Config files and boilerplate. Dockerfile, docker-compose, tsconfig, ESLint configs. AI generates these well because they're well-documented and standardized.
Data transformation functions. Simple map/filter/reduce operations, format conversions, data reshaping. These are easy to test and verify.
Medium Trust: Review Carefully, Modify as Needed
CRUD API endpoints. AI generates working CRUD endpoints but frequently misses authorization checks, input validation edge cases, or proper error responses. The structure is right; the details need work.
Database queries. Simple queries are fine. Complex queries with joins, subqueries, or aggregations need careful verification. AI often generates queries that are correct but inefficient.
Form validation logic. AI generates reasonable validation but misses domain-specific rules. It knows email format validation but not that your system requires company email addresses only.
Low Trust: Usually Rewrite
Authentication and authorization logic. This is the most dangerous category. AI generates auth code that looks secure but has subtle flaws. Missing token expiry checks, incorrect role comparisons, or IDOR vulnerabilities.
// AI generated this auth middleware.

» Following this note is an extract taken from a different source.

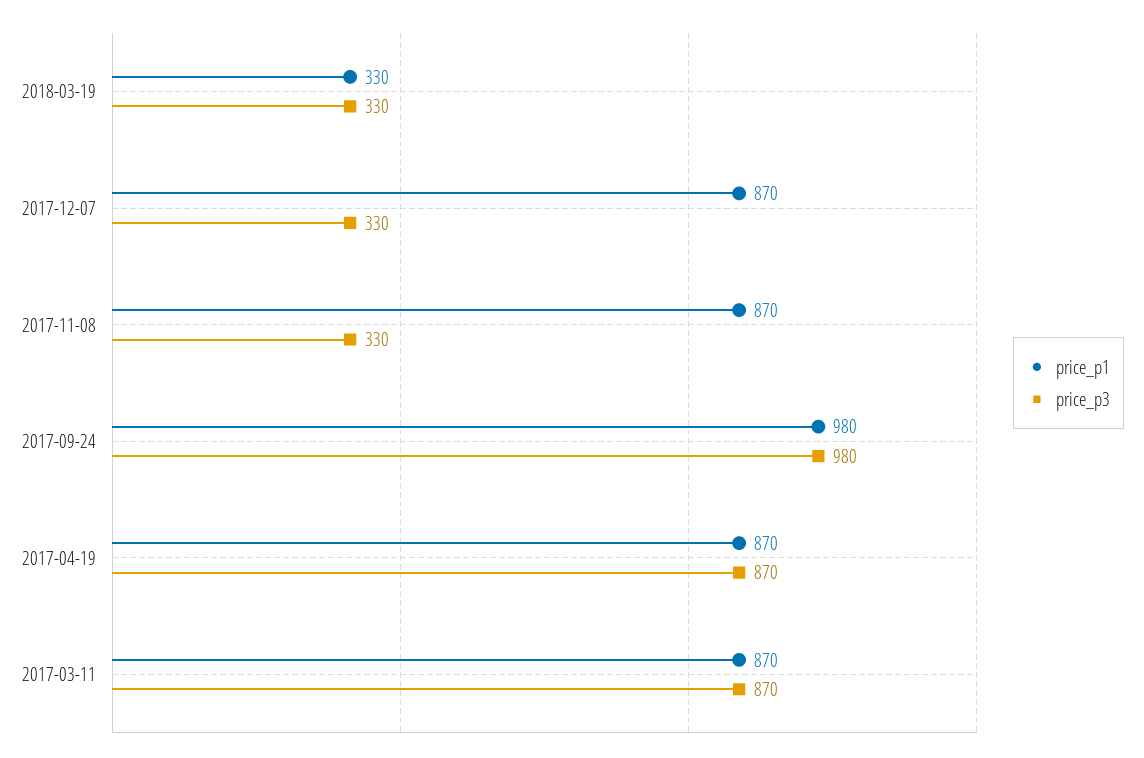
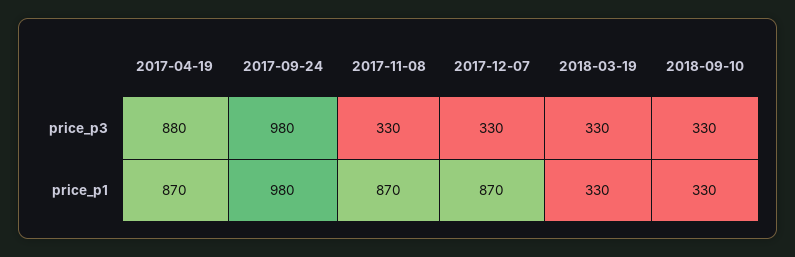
price_p3, 2017-04-19: 870 -> 880
price_p1, 2017-03-11: 870 -> none
price_p3, 2017-03-11: 870 -> none
price_p3, 2018-09-10: none -> 330
price_p1, 2018-09-10: none -> 330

Looks fine. Has a critical bug.
async function requireAdmin(req: Request, res: Response, next: NextFunction) {
const token = req.headers.authorization?.split(" ")[1];
if (!token) return res.status(401).json({ error: "Unauthorized" });
const decoded = jwt.verify(token, process.env.JWT_SECRET!);
if (decoded.role === "admin") {
req.user = decoded;
return next();
}
return res.status(403).json({ error: "Forbidden" });
}
// Problems:
// 1. jwt.verify throws on invalid tokens, uncaught exception crashes the server
// 2. No token expiry check (decoded.exp vs Date.now())
// 3. decoded.role comes from the token payload, which the client controls
// if you're not using asymmetric signing
// 4. No type assertion on decoded (could be string, not JwtPayload)Business logic with domain rules. AI doesn't know that your shipping rates changed last quarter, or that California orders have special tax rules, or that enterprise customers get different pricing tiers. It generates plausible business logic that's subtly wrong.
Error handling and recovery flows. AI generates generic error handling. Your system needs specific error handling based on which downstream services fail, what the fallback behavior should be, and what needs to be rolled back.
Database migrations. AI-generated migrations frequently miss data preservation, create incorrect indexes, or handle null values incorrectly. Always write these by hand.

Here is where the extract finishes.